The target sign is a well known entity in abdominal imaging. It refers to the CECT stratified appearance of bowel wall layers in the setting of inflammation. Specifically, there is high attenuation of the inner and outer layers of the bowel representing hyperemia of the mucosa and muscularis propria. The low attenuation of the submucosa is believed to be secondary to edema. This appearance is best seen when imaging is performed during the late arterial/early venous phase. The intensity of bowel wall enhancement is felt to correlate with the severity of disease.
The target sign is a nonspecific finding as it can be seen several entities including inflammatory bowel disease, ischemic colitis, and radiation induced colitis. While the most common CECT finding in bowel inflammation is bowel wall thickening, the presence of a target sign can lead towards the diagnosis of a benign entity since the sign is uncommon in malignancy (the exception being the occurrence of the target sign in cases of infiltrating scirrhous carcinoma of the rectum).
A less well known usage of the target sign is in reference to the appearance of peripheral nerve sheath tumors (PNSTs) on axial T2 weighted MR images where a central area of low signal intensity is surrounded by an area of high signal intensity.
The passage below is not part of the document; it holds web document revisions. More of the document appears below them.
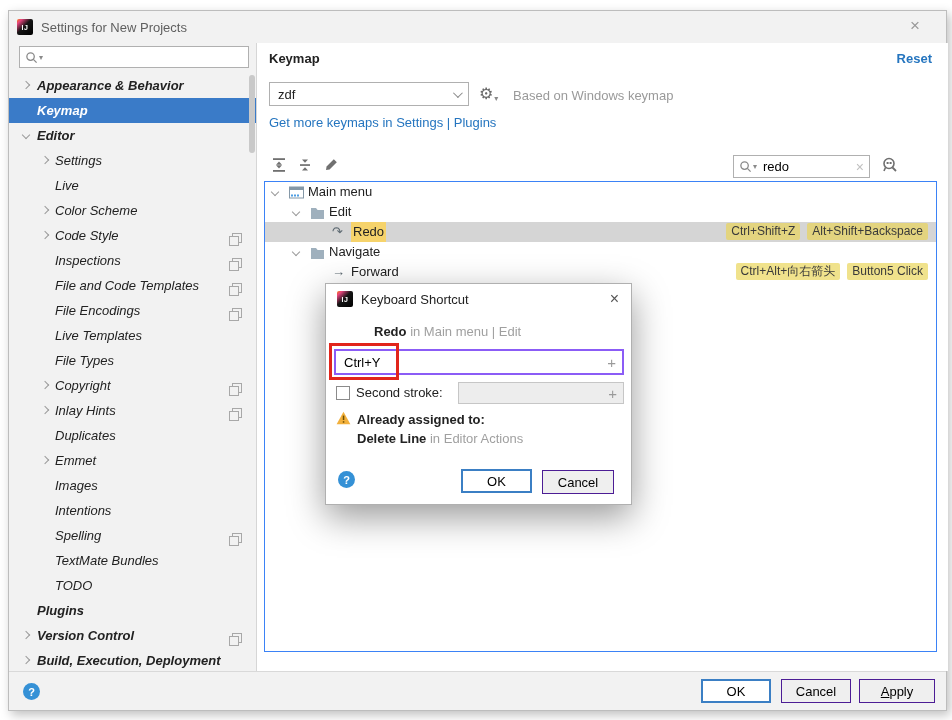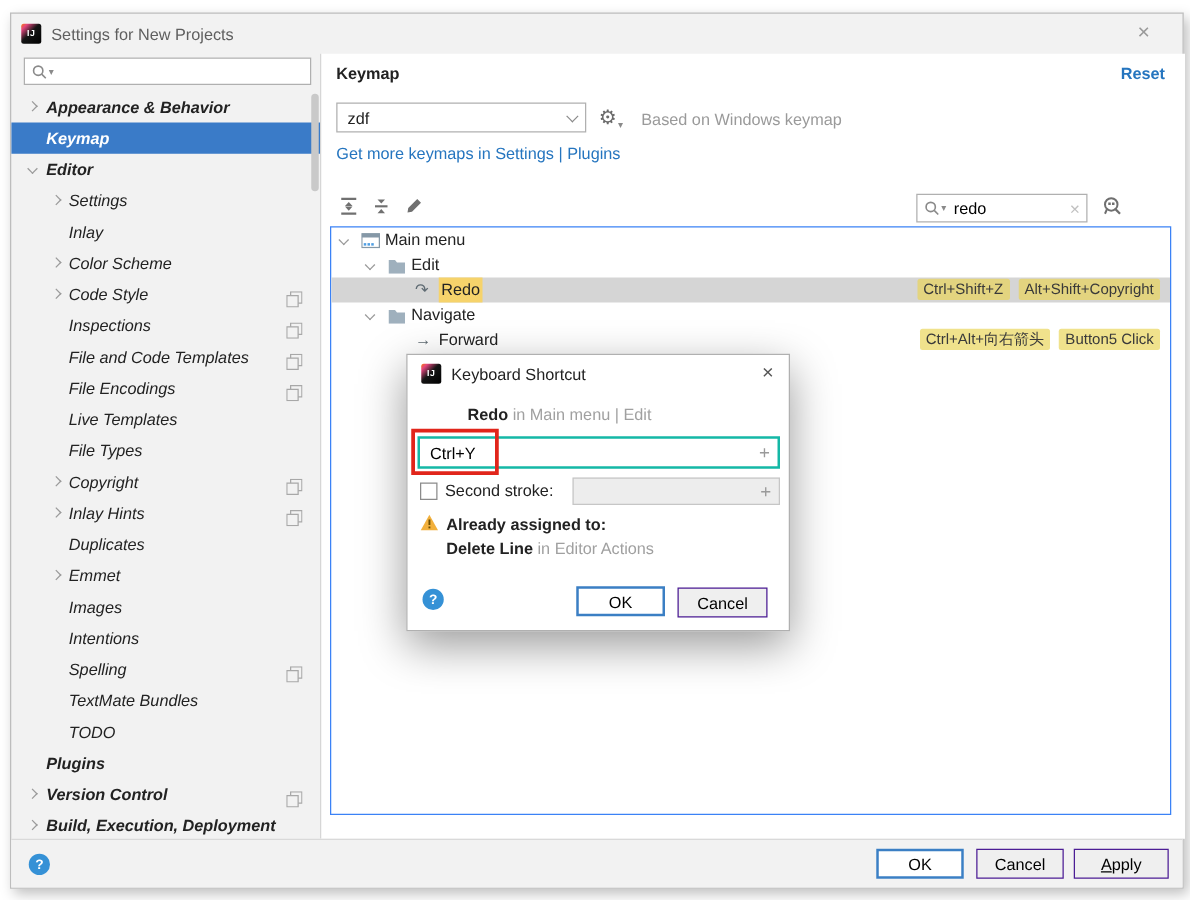--- a/index.html
+++ b/index.html
@@ -146,7 +146,7 @@
         <div class="side-row lvl1 bold selected"><span class="side-label">Keymap</span></div>
         <div class="side-row lvl1 bold"><span class="chev down"></span><span class="side-label">Editor</span></div>
         <div class="side-row lvl2"><span class="chev"></span><span class="side-label">Settings</span></div>
-        <div class="side-row lvl2"><span class="side-label">Inlay</span></div>
+        <div class="side-row lvl2"><span class="side-label">Live</span></div>
         <div class="side-row lvl2"><span class="chev"></span><span class="side-label">Color Scheme</span></div>
         <div class="side-row lvl2"><span class="chev"></span><span class="side-label">Code Style</span><span class="copy-ic"><svg width="13" height="13" viewBox="0 0 13 13">
               <rect x="3.5" y="0.5" width="9" height="9" fill="none" stroke="#a8a8a8"></rect>

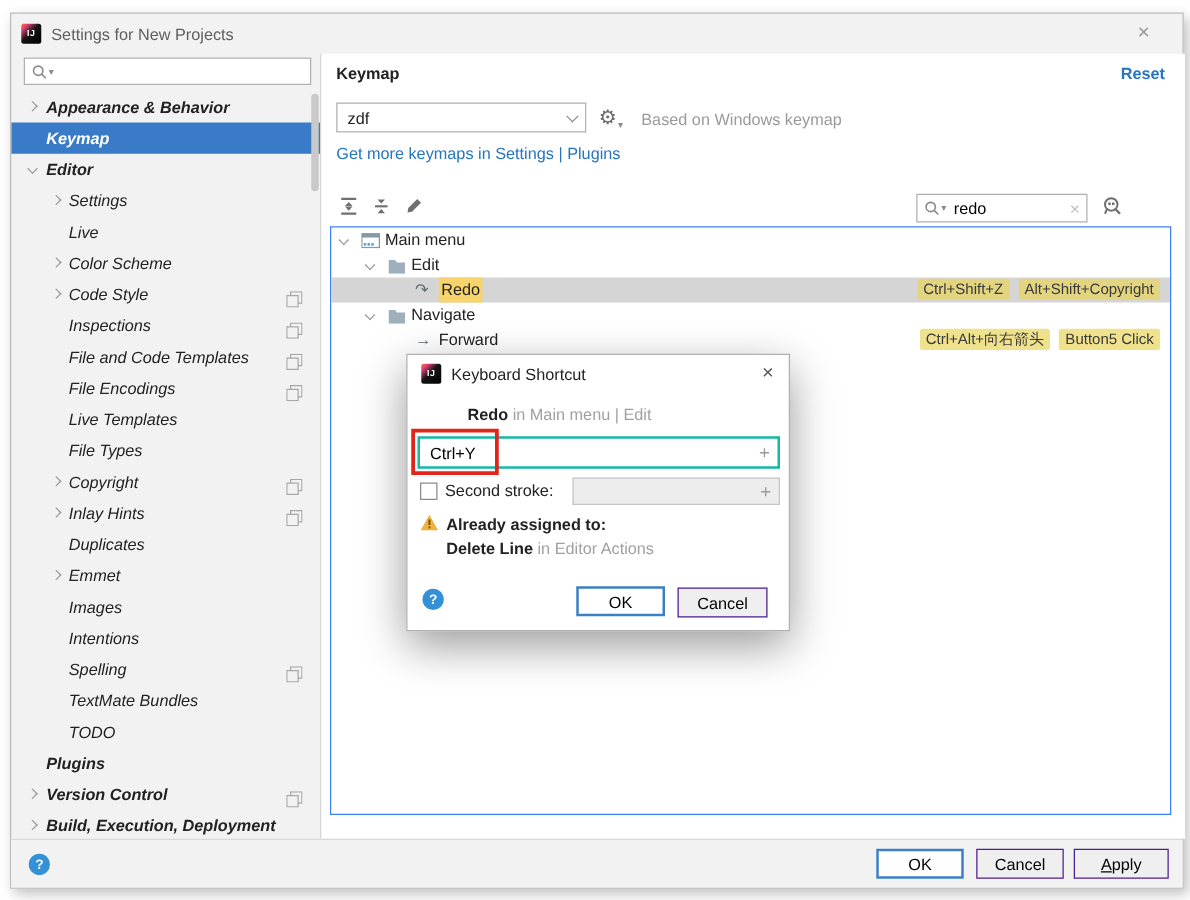--- a/index.html
+++ b/index.html
@@ -272,7 +272,7 @@
           <span class="klabel ymark" style="left: 86px;">Redo</span>
           <span class="badges">
             <span class="badge">Ctrl+Shift+Z</span>
-            <span class="badge">Alt+Shift+Copyright</span>
+            <span class="badge">Alt+Shift+Backspace</span>
           </span>
         </div>
         <div class="krow">

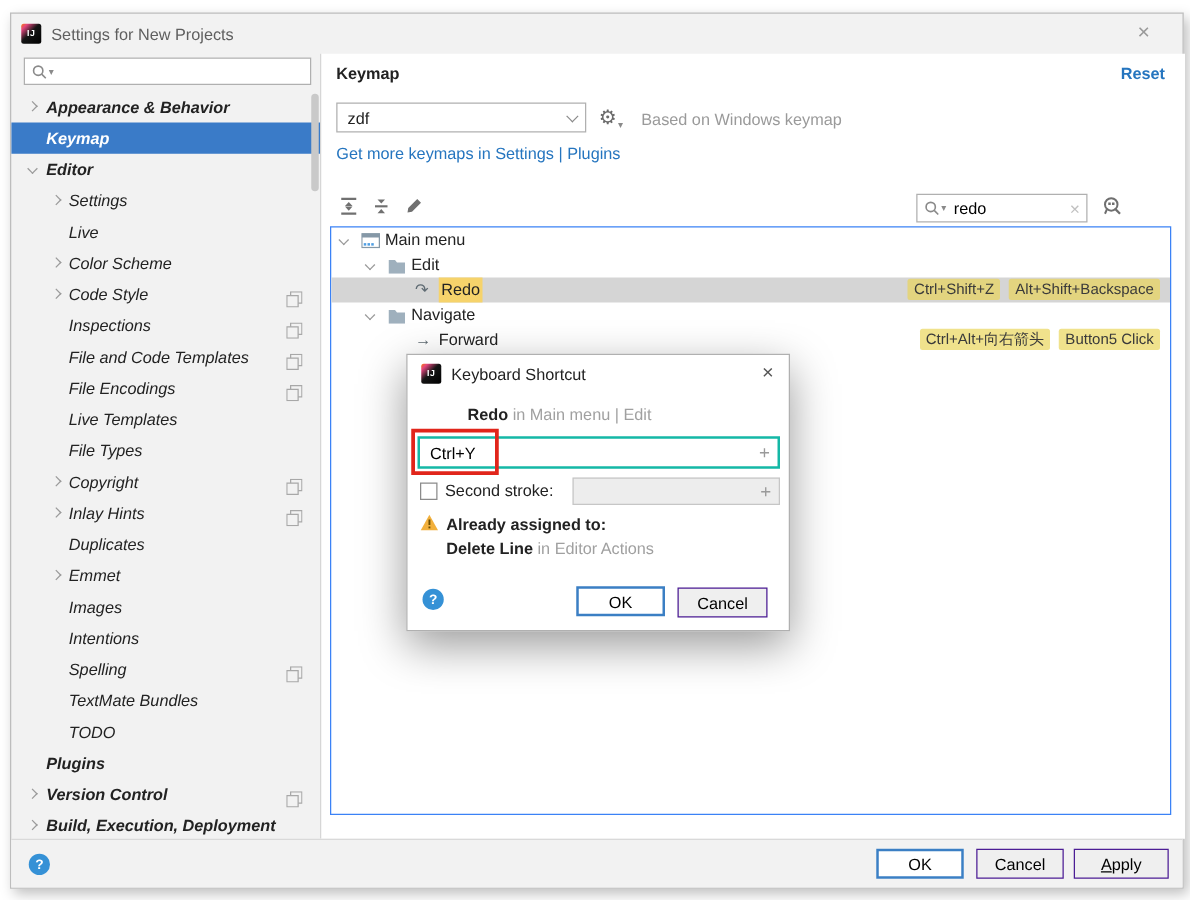--- a/index.html
+++ b/index.html
@@ -88,7 +88,7 @@
   .dlg-sub { position:absolute; left:12px; top:40px;padding-left:36px; }
   .dim { color:#a0a0a0; }
   .stroke-input { position:absolute; left:8px; top:65px; width:290px; height:26px;
-    border:2px solid #14b8a6; background:#fff; display:flex; align-items:center; padding:0 6px; }
+    border:2px solid #8b5cf6; background:#fff; display:flex; align-items:center; padding:0 6px; }
   .stroke-input input { border:none; outline:none; flex:1; font:inherit; background:transparent; }
   .plus { color:#9a9a9a; font-size:15px; cursor:pointer; }
   .red-box { position:absolute; left:3px; top:59px; width:70px; height:37px;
In this context, the target sign appearance is due to the histologic composition of the tumor: the central low signal is due to the fibrocollagen tissue in the lesion's core, while the peripheral high signal is due to the presence of myxomatous tissue.
PNSTs are classified as benign (neurofibroma, schwannoma) and malignant (neurofibrosarcoma, malignant schwannoma). The clinical distinction between benign and malignant entities is difficult due to significant overlap in their manifestation. The target sign is most commonly seen in neurofibromas which tend to have a separation of cellular and noncellular component. It is thought that when the target sign is seen in regions of a malignant PNST, the areas demonstrating the sign represent benign tissue while the areas without the target sign represent tissue that has undergone malignant transformation.
Ahualli J. The target sign: bowel wall. Radiology. 2005 February;234:549-50.
Banks KP. The target sign: extremity. Radiology. 2005 March;234:899-900.